Instructions for the task → Extract, in full, the lines below, beginning at the first and ending with the line that contains "- ☐ T006 Implement". Pictures do not belong in the copy.

Material shown Start Marker

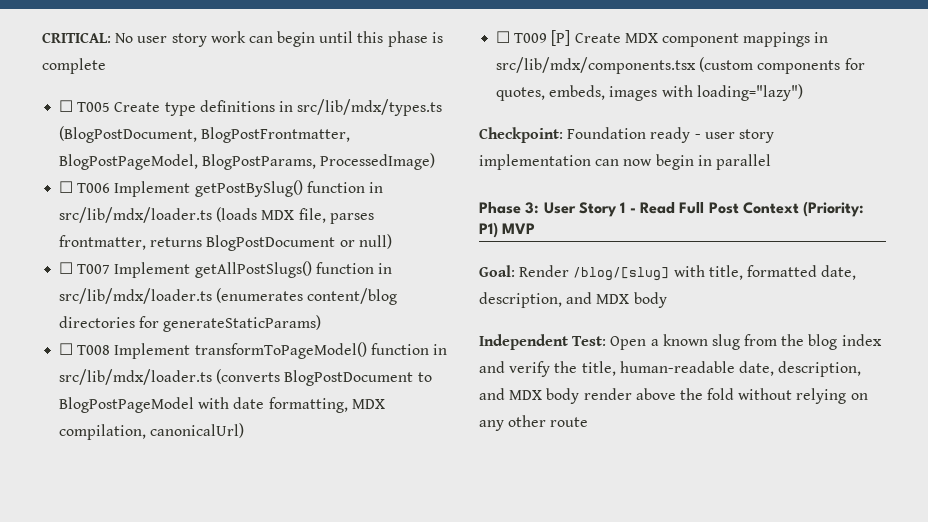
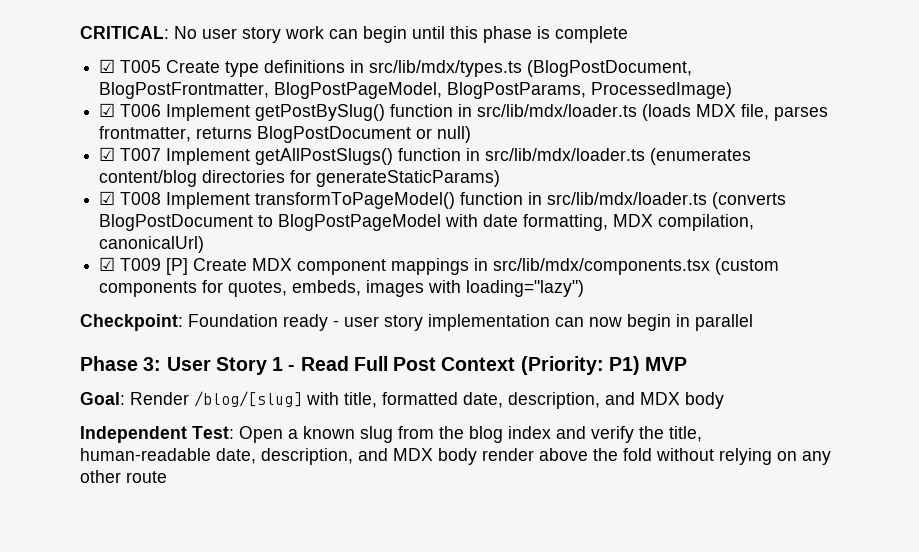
- ☐ T005 Create type definitions in src/lib/mdx/types.ts (BlogPostDocument, BlogPostFrontmatter, BlogPostPageModel, BlogPostParams, ProcessedImage)
+ ☑ T005 Create type definitions in src/lib/mdx/types.ts (BlogPostDocument, BlogPostFrontmatter, BlogPostPageModel, BlogPostParams, ProcessedImage)
- ☐ T006 Implement getPostBySlug() function in src/lib/mdx/loader.ts (loads MDX file, parses frontmatter, returns BlogPostDocument or null)
+ ☑ T006 Implement getPostBySlug() function in src/lib/mdx/loader.ts (loads MDX file, parses frontmatter, returns BlogPostDocument or null)
- ☐ T007 Implement getAllPostSlugs() function in src/lib/mdx/loader.ts (enumerates content/blog directories for generateStaticParams)
+ ☑ T007 Implement getAllPostSlugs() function in src/lib/mdx/loader.ts (enumerates content/blog directories for generateStaticParams)
- ☐ T008 Implement transformToPageModel() function in src/lib/mdx/loader.ts (converts BlogPostDocument to BlogPostPageModel with date formatting, MDX compilation, canonicalUrl)
+ ☑ T008 Implement transformToPageModel() function in src/lib/mdx/loader.ts (converts BlogPostDocument to BlogPostPageModel with date formatting, MDX compilation, canonicalUrl)
- ☐ T009 [P] Create MDX component mappings in src/lib/mdx/components.tsx (custom components for quotes, embeds, images with loading="lazy")
+ ☑ T009 [P] Create MDX component mappings in src/lib/mdx/components.tsx (custom components for quotes, embeds, images with loading="lazy")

Material shown End Marker

Solution below →
- ☐ T005 Create type definitions in src/lib/mdx/types.ts (BlogPostDocument, BlogPostFrontmatter, BlogPostPageModel, BlogPostParams, ProcessedImage)
+ ☑ T005 Create type definitions in src/lib/mdx/types.ts (BlogPostDocument, BlogPostFrontmatter, BlogPostPageModel, BlogPostParams, ProcessedImage)
- ☐ T006 Implement getPostBySlug() function in src/lib/mdx/loader.ts (loads MDX file, parses frontmatter, returns BlogPostDocument or null)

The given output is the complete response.